A California appellate court handed Glassdoor, the website where employees and former employees anonymously review companies and their management, a major victory by upholding its standing to challenge subpoenas for reviews submitted by its users.
Online game developer MZ, initiated a Doe action alleging that reviews posted on Glassdoor violated their company nondisclosure agreement (“NDA”). It won a motion to compel Glassdoor to reveal the identity of the poster and Glassdoor appealed.

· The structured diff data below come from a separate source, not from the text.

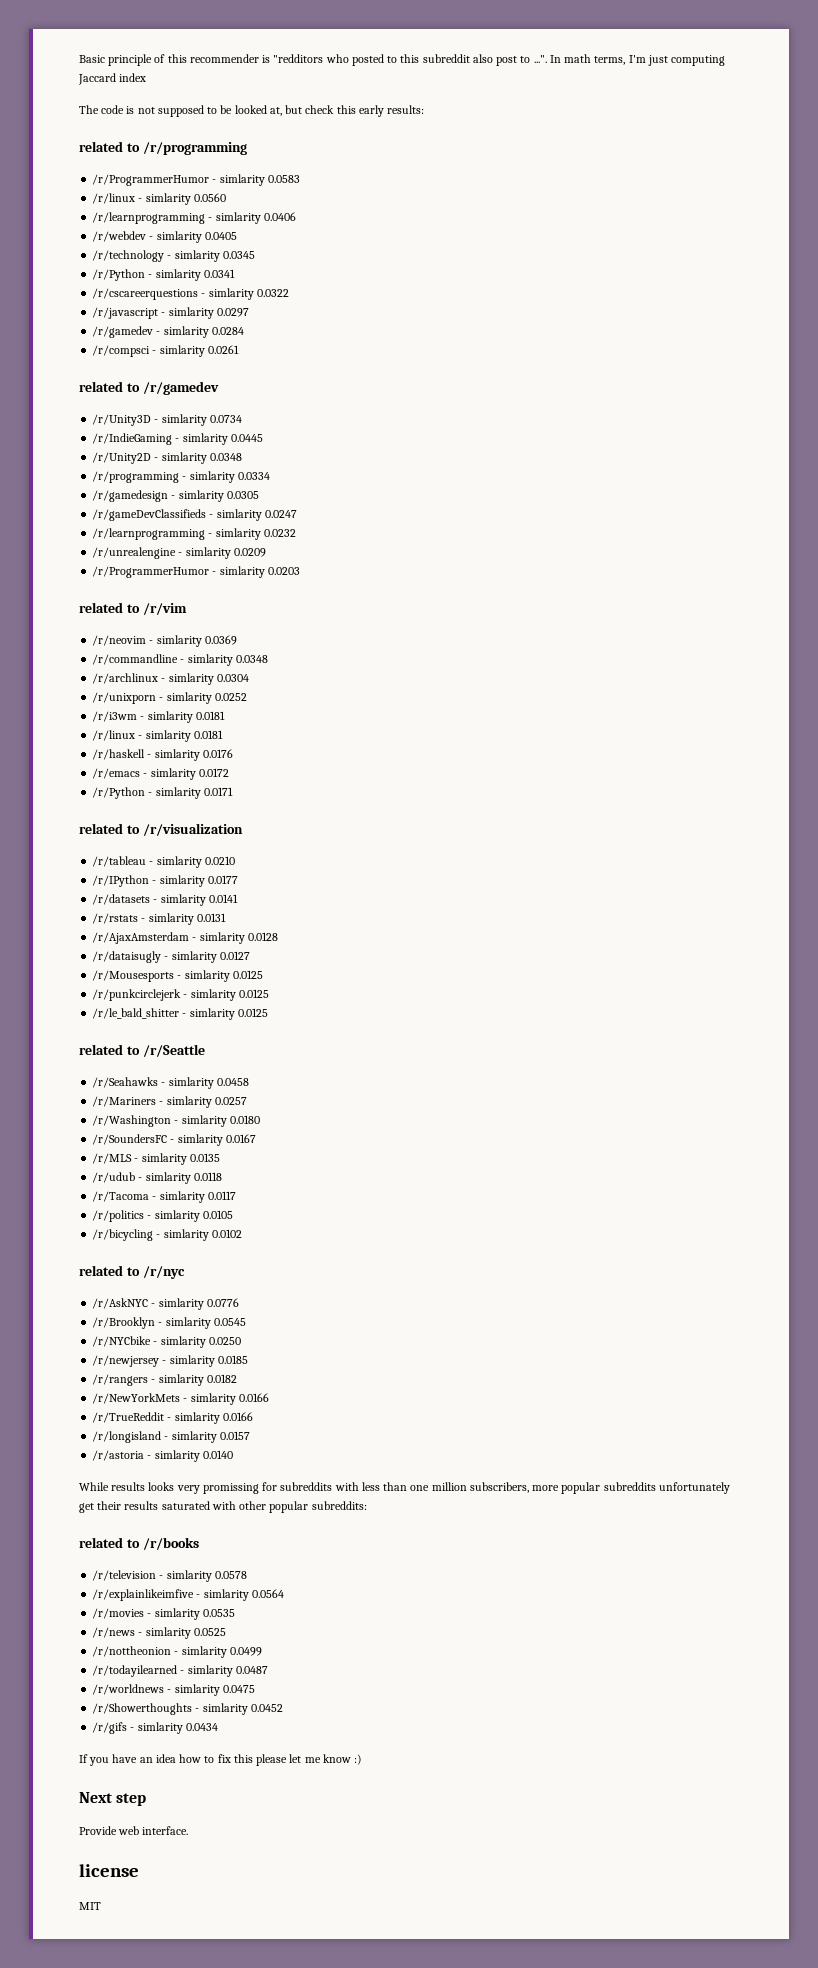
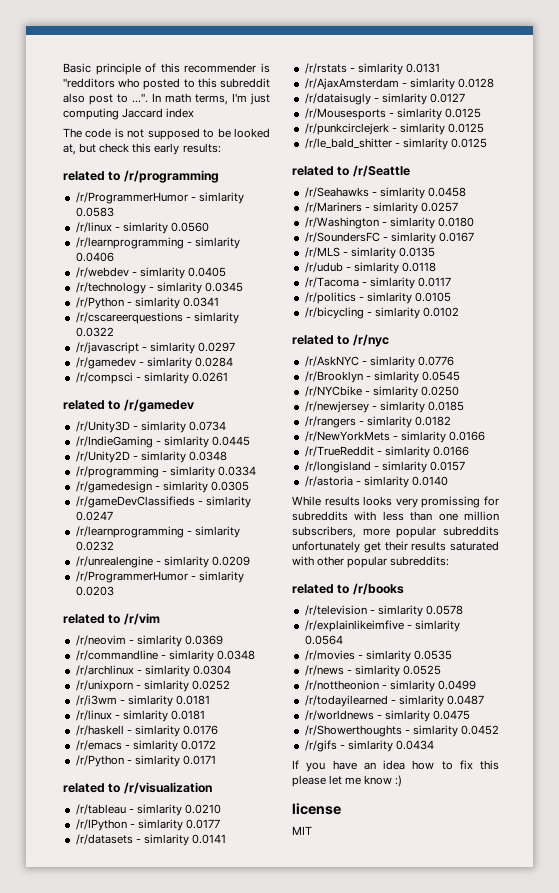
- Next step
- Provide web interface.

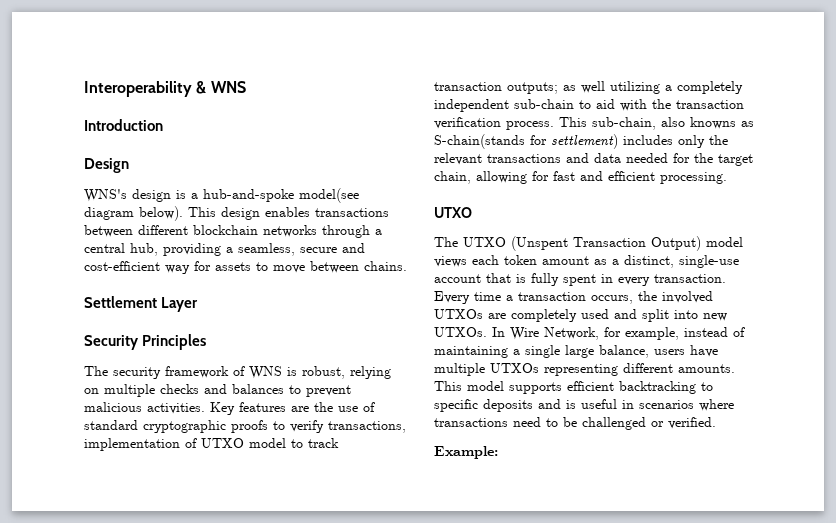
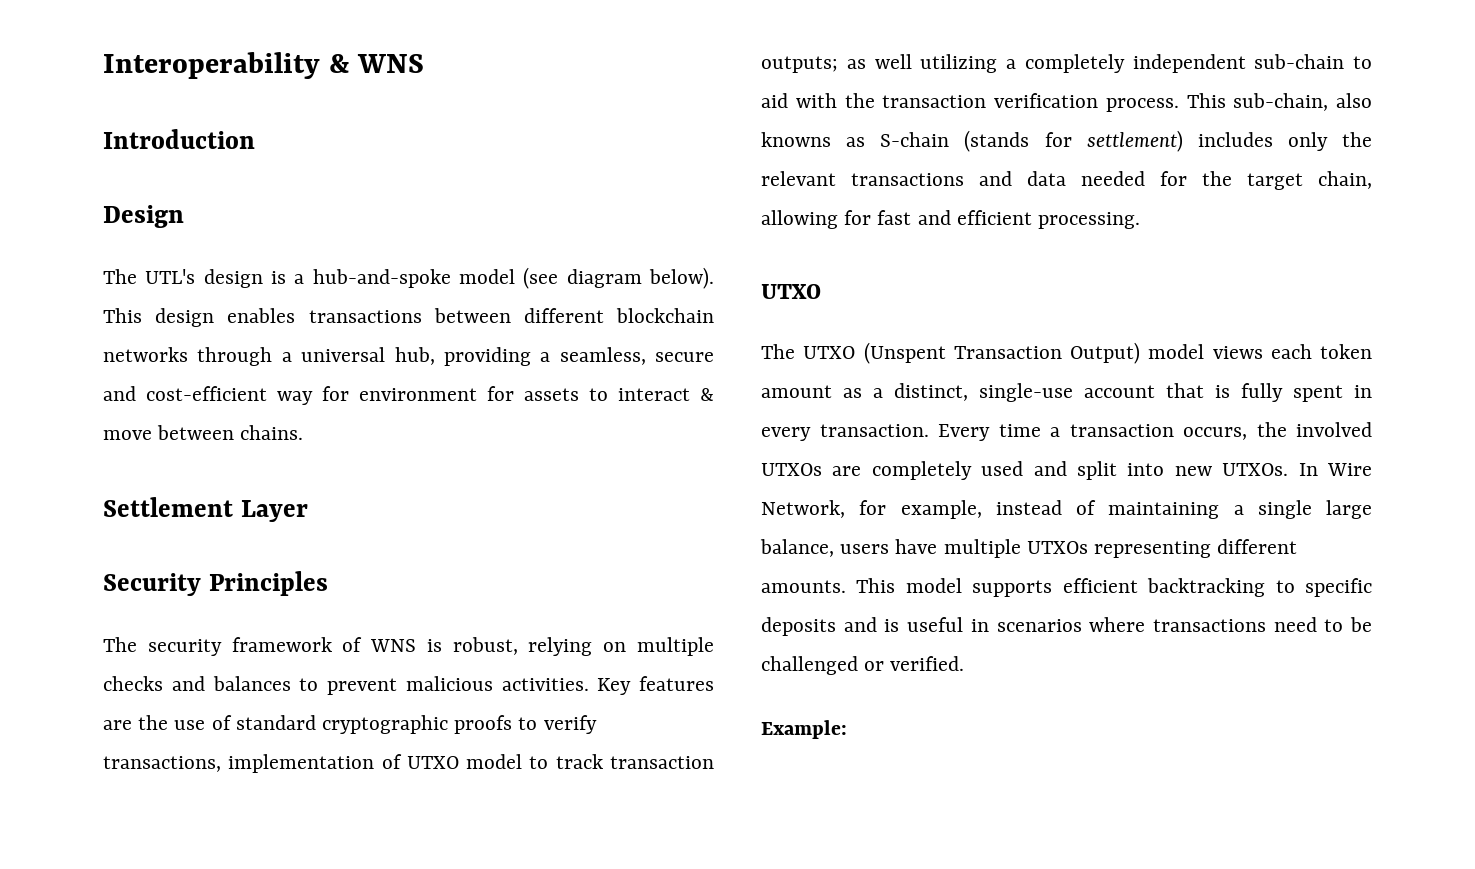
- WNS's design is a hub-and-spoke model(see diagram below).
+ The UTL's design is a hub-and-spoke model (see diagram below).
- This design enables transactions between different blockchain networks through a central hub, providing a seamless, secure and cost-efficient way for assets to move between chains.
+ This design enables transactions between different blockchain networks through a universal hub, providing a seamless, secure and cost-efficient way for environment for assets to interact & move between chains.
- This sub-chain, also knowns as S-chain(stands for settlement) includes only the relevant transactions and data needed for the target chain, allowing for fast and efficient processing.
+ This sub-chain, also knowns as S-chain (stands for settlement) includes only the relevant transactions and data needed for the target chain, allowing for fast and efficient processing.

MZ sought to argue that Doe’s First Amendment rights are personal to him and may not be erected by Glassdoor as a barrier to discovery. The court dismissed argument, explaining
a substantial preponderance of national authority favors the rule that publishers, including Web site operators, are entitled to assert the First Amendment interests of their anonymous contributors in maintaining anonymity. (citations omitted) Glassdoor is not an avowed stranger to the speaker, as was the objector in Matrixx. It is the acknowledged publisher of the speech at issue. Such a publisher has a strong interest in protecting the right of its users to speak anonymously.
The court also warned that the view advocated by MZ would have a chilling effect on speech.
MZ’s rule would require them to decide whether to engage in an activity creating a significant risk of substantial pecuniary harm while offering no prospect of material reward. The prudent decision is to refrain from posting. From this perspective the publisher may have a greater interest in the right of anonymity than its contributors do, for they have the option of simply declining to speak—a decision that directly injures the publisher’s business. If the publisher is prepared to ameliorate this inhibiting effect by stepping into its contributors’ shoes when their anonymity is threatened, we see no sound reason to forbid it.
After finding that Glassdoor had standing, the court found that MZ had not made a prima facie case that the postings violated its NDA.